我想到的一个可能的解决方案是将DataFrame模式转换为Python类。这将允许我为每个测试用例创建类的示例,使用简单的Python类属性语法操作相关字段,然后将从测试用例类创建的DataFrame写入伪表。在代码中,它看起来像这样:

test_case1 = DataFrameClassRepresentation() # this class was generated from schema
test_case2 = DataFrameClassRepresentation()
test_case1.foo.bar = "some value"
test_case2.foo.baz = "some other value"

df = spark.createDataFrame([test_case1, test_case2])
df.writeTo("catalog.db.dummy_table")

在PySpark中,是否有一些内置的功能或其他简单的方法来从模式生成这样的类?有没有更简单的策略来实现我想做的事情,我还没有想到?

w46czmvw

w46czmvw1#

我不确定这是不是你想要的,因为它需要你定义多个类来匹配预期的模式(能够使用模式本身初始化类会更方便,但我不确定这是否可能)。但是,它允许您定义默认值并使用适当的模式创建测试框架。我还定义了一个getSchema函数,它从DataFrameClassRepresentation的每个示例中提取pyspark模式。
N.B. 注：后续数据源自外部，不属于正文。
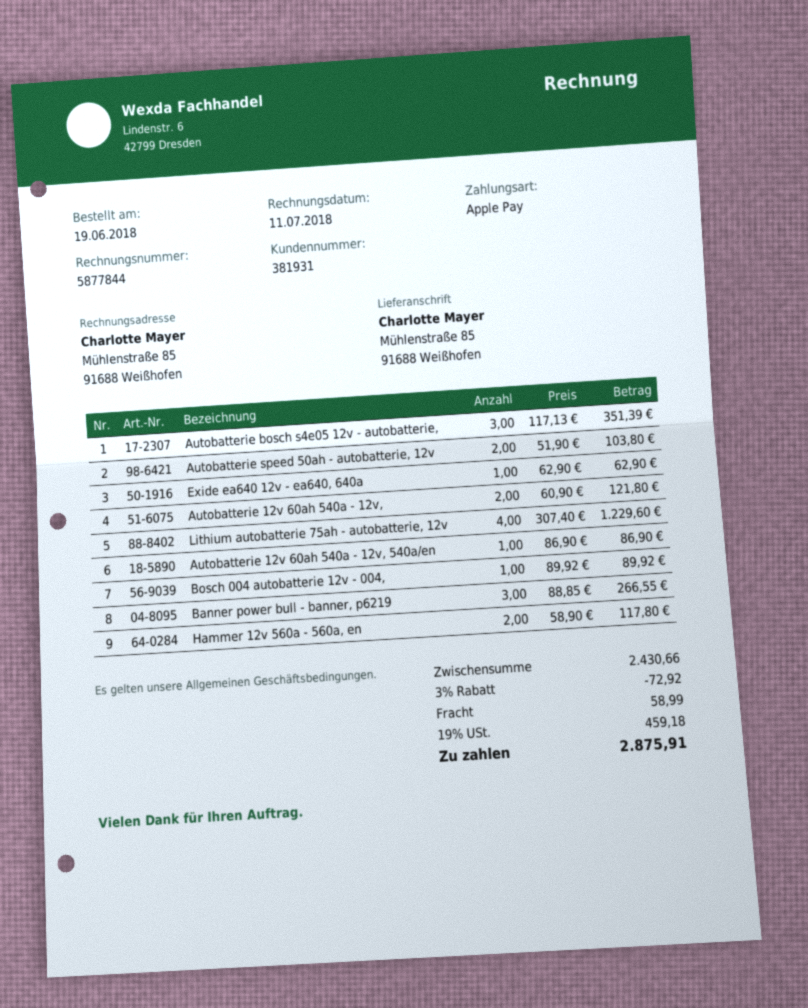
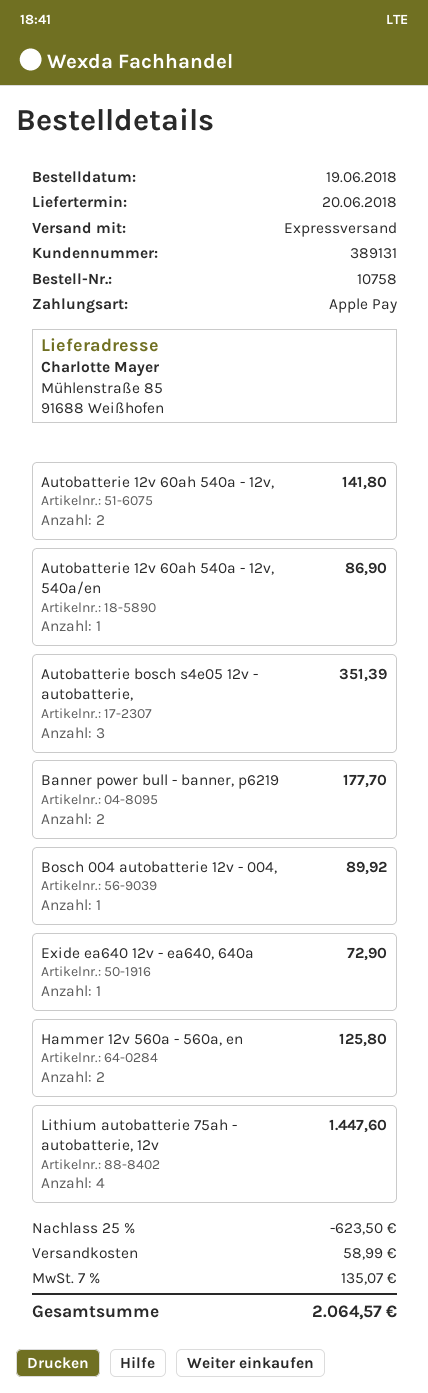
customer number: 381931 -> 389131
Autobatterie speed 50ah - autobatterie, 12v: 2 for 103.80 -> none
Exide ea640 12v - ea640, 640a: 1 for 62.90 -> 1 for 72.90
Autobatterie 12v 60ah 540a - 12v,: 2 for 121.80 -> 2 for 141.80
Lithium autobatterie 75ah - autobatterie, 12v: 4 for 1229.60 -> 4 for 1447.60
Banner power bull - banner, p6219: 3 for 266.55 -> 2 for 177.70
Hammer 12v 560a - 560a, en: 2 for 117.80 -> 2 for 125.80
discount: 3% = 72.92 -> 25% = 623.50
tax: 19% = 459.18 -> 7% = 135.07
total: 2875.91 -> 2064.57

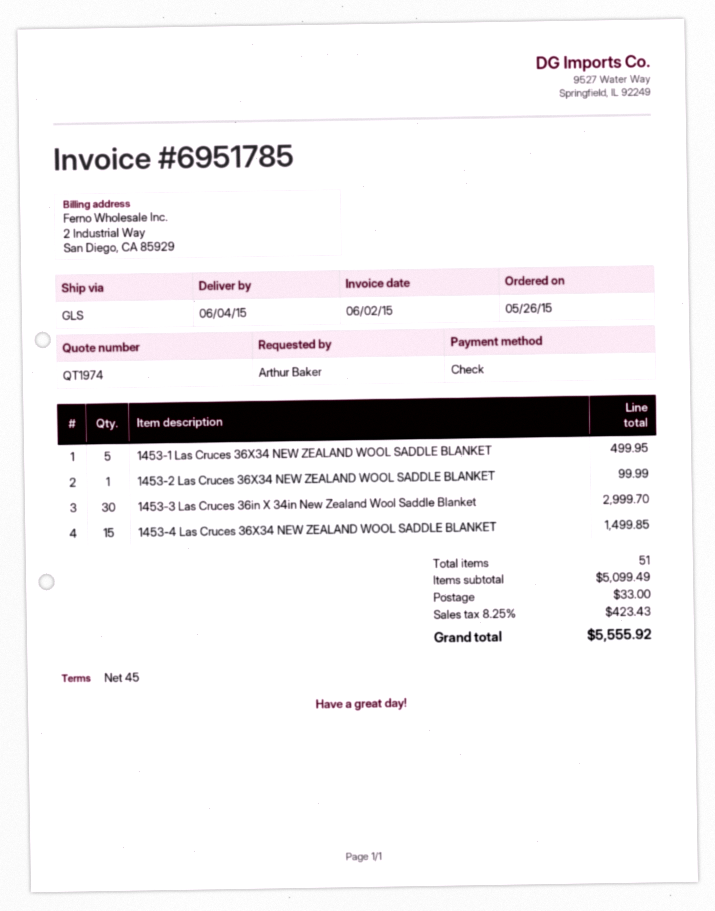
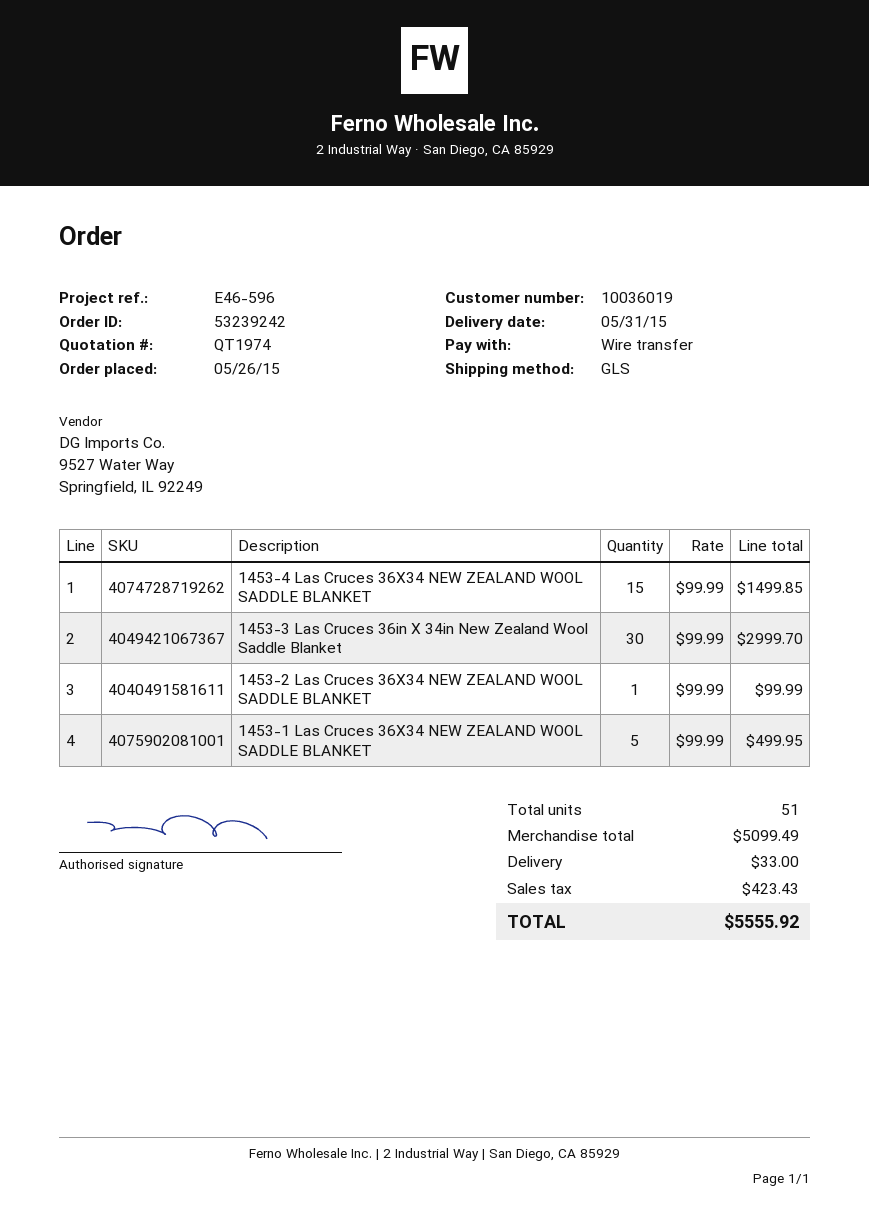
delivery date: 2015-06-04 -> 2015-05-31
payment method: cheque -> bank transfer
from dataclasses import dataclass, asdict

import pyspark
from pyspark.sql import SparkSession
from pyspark.sql.types import IntegerType, BooleanType, FloatType, StringType, StructType, StructField

spark = SparkSession.builder.appName('test').getOrCreate()

@dataclass
class ColASchema:
    col1: int = 123
    col2: str = "xyz"

@dataclass
class ColBSchema:
    col3: int = 456
    col4: str = "abc"

@dataclass
class ColCSchema:
    col1: float = 3.14
    col2: str = "def"

@dataclass
class ColDSchema:
    col3: ColCSchema = ColCSchema()
    col4: float = 1.62
    
@dataclass
class DataFrameClassRepresentation:
    colA: ColASchema = ColASchema()
    colB: ColBSchema = ColBSchema()
    colC: ColCSchema = ColCSchema()
    colD: ColDSchema = ColDSchema()

python_to_pyspark_type_map = {
    'bool': BooleanType(),
    'int': IntegerType(),
    'float': FloatType(),
    'str': StringType(),
}

def getSchema(d):
    if isinstance(d, dict):
        return StructType(
            [StructField(k, python_to_pyspark_type_map[type(v).__name__], True) if not isinstance(v, dict)
            else StructField(k, getSchema(v), True)
            for k,v in d.items()]
        )
    else:
        return python_to_pyspark_type_map[type(d).__name__]

然后,您可以通过以下方式创建测试框架:

test_case1 = DataFrameClassRepresentation()
test_case2 = DataFrameClassRepresentation(ColASchema(1,"abc"))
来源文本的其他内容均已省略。